Each one I deleted and tweeted.  Most went without a whimper, but a few people lamented Team Fortress 2.  Diablo got a little love, but in the end the bytes went to the bin without mercy.  I loved the idea of gamers across the feed gritting their teeth as another loved one bit the dust in my unflinching campaign.

I saved a few back from the brink.  Yes, I haven’t gone totally game free.  Here are the survivors:

  • Crayon Physics Deluxe
  • Ghostbusters
  • Majesty 2
  • Osmos
  • Penumbra
  • Prince of Persia: Sands of Time
  • Psychonauts
  • Bard’s Tale (2005)

These games have one thing in common: I haven’t finished them, ever.

That’s it, really.

Everything I deleted, I was done with.  I’d either won it long ago, or I’d started it and lost interest.  And I’m kind of proud of the list of games I kept.  It’s a good list.  For the most part, these games are acclaimed, unique, and celebrated.  I want to finish them because they’re new to me.

Not that there aren’t some great contenders in the List of the Doomed.  Dungeon Keeper is always high on my nostalgia list.  But nostalgia and love can be burdens, too.  They can get in the way of seeing fresh things of their own worth.

Once I’m finished with the surviving games, what will I do?  Shall I weep, like Ozymandius, for there are no new worlds to conquer?

No.  There are lots of new worlds.  I just haven’t been looking for them.

And that’s what spurred today’s cullings.

Once upon a time, you see, I was at the cutting edge of gaming.  I had the new releases.  I read the literature.  I kept up on the buzz.

That hasn’t happened for a long time.  I’ve been pestered by the necessarily conservative orientation of this site: always looking toward the past’s successes, always celebrating the old way it was done, always digging into the past of our hobby to pry up some fossilized point of interest.

Meanwhile, the gaming industry evolves into something social and powerful and determined.  It mutates, schisms, and reforms into new schools of thought.  It races past entertainment value and takes on other qualities.  It teaches, it trains, it expands, it connects.  It modifies the minds of the players.

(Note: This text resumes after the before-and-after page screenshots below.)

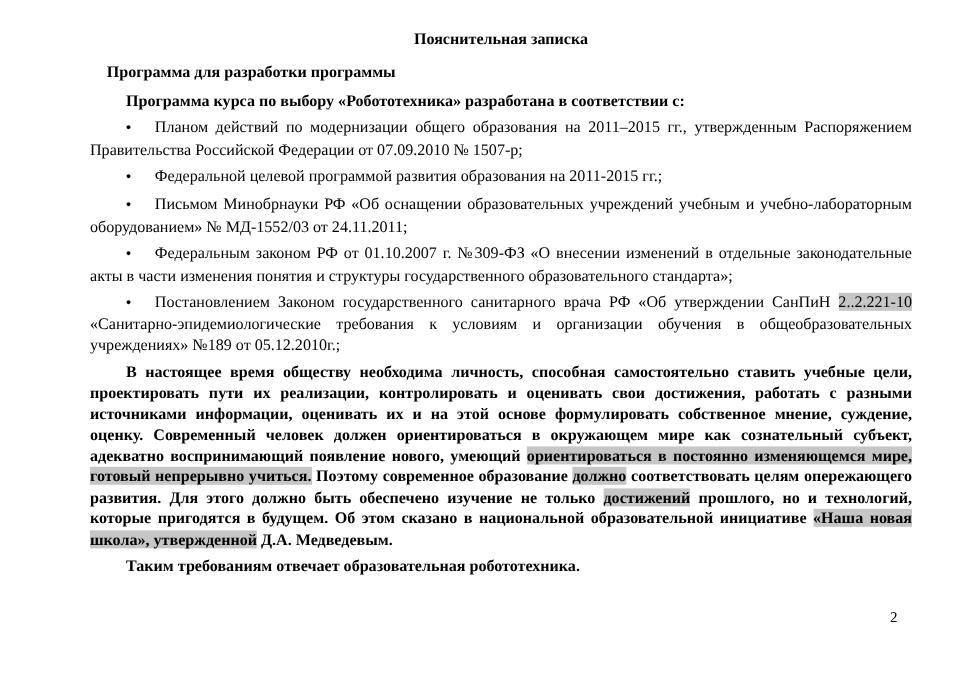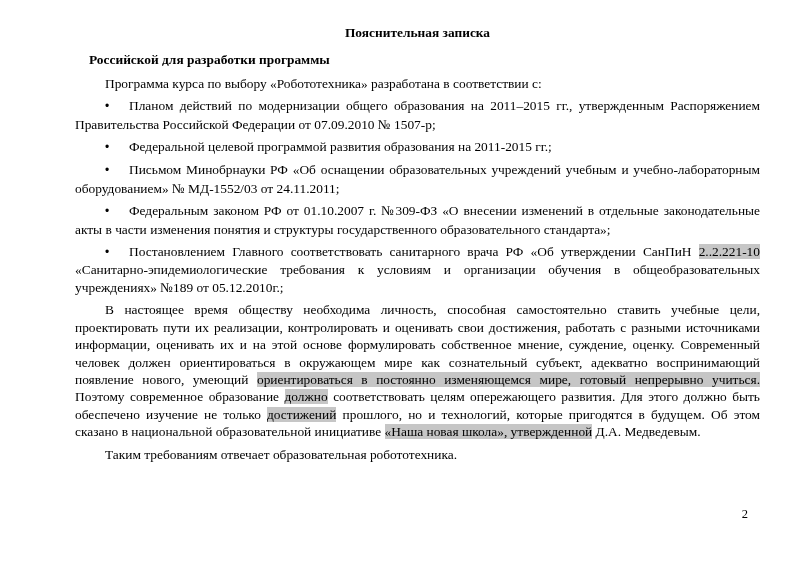"Российской для разработки программы" p.section-heading { text: Российской -> Программа }
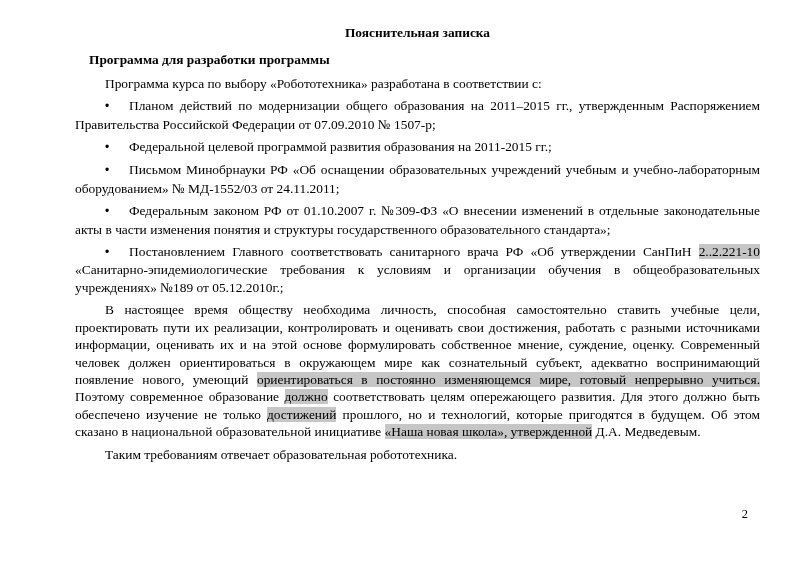"Программа курса по выбору" p.para { font-weight: none -> bold }
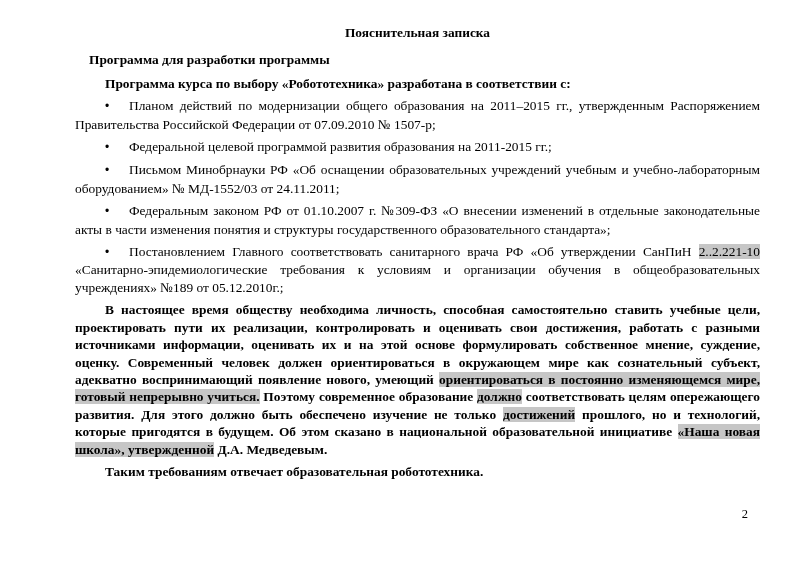"Постановлением Главного соответствовать" span { text: Главного соответствовать -> Законом государственного }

Some very formidible minds are working their magic in the field, too.  Consider as a prime example Dr. Mary McGonigal, who wants to use games to change the world, and is getting results.  Consider Alexander Galloway and his study of gaming and algorythmic culture.  Smart brains are thinking smart thoughts about what’s coming, and gaming is the vehicle of the revelation.

I had a brain like that once.  It ossified over a decade.  And now it’s restless.

Gaming is the modality of the hyper-connected future.  Hell, it’s how the mostly-connected present works.  Ratings, interactions, cybernetics, rules, and relationships are all part of what gaming is, and these fetures are built in to everything nowadays.  Social media is another word for a video game with crappy graphics and real-world payoffs.

This is all more philosophical than I’d inteded to get.  Suffice it to say, I’m dissatisfied with maintaining a purely past-looking orientation for my gaming.  I mean, the last review I posted was when, June 2009?  9 months ago?

Meanwhile, I’m desperate to break into a new gaming mode.  Instructional Technologies looks like a wide open field to me, and the world of academicsloves video games right now.

Loves them generatively, that is, as in, “loves what they’re doing and where they’re going.”  Present tense.  Not historically, not what theywere.  Thinking about this site, I feel like an amateur archeologist sometimes.  Very chique, circa 1700s Enlightenment Era.

In the face of what’s happening in gaming, I am spurred on toward something new.  Because the future, to quote the man, is where you and I are going to be spending the rest of our lives.

Be assured, friends and family:  Long Tail Gamer is not dying.  I’m still gaming, and yes, I do love me the classics.  There is still a lot yet to be said about what’s come before.  But things are turning around in my head, and if the site is going to survive, it has to turn with me.

(And, you know, 20 gigs freed is 20 gigs freed.  Enough room for some new installs, doncha think?)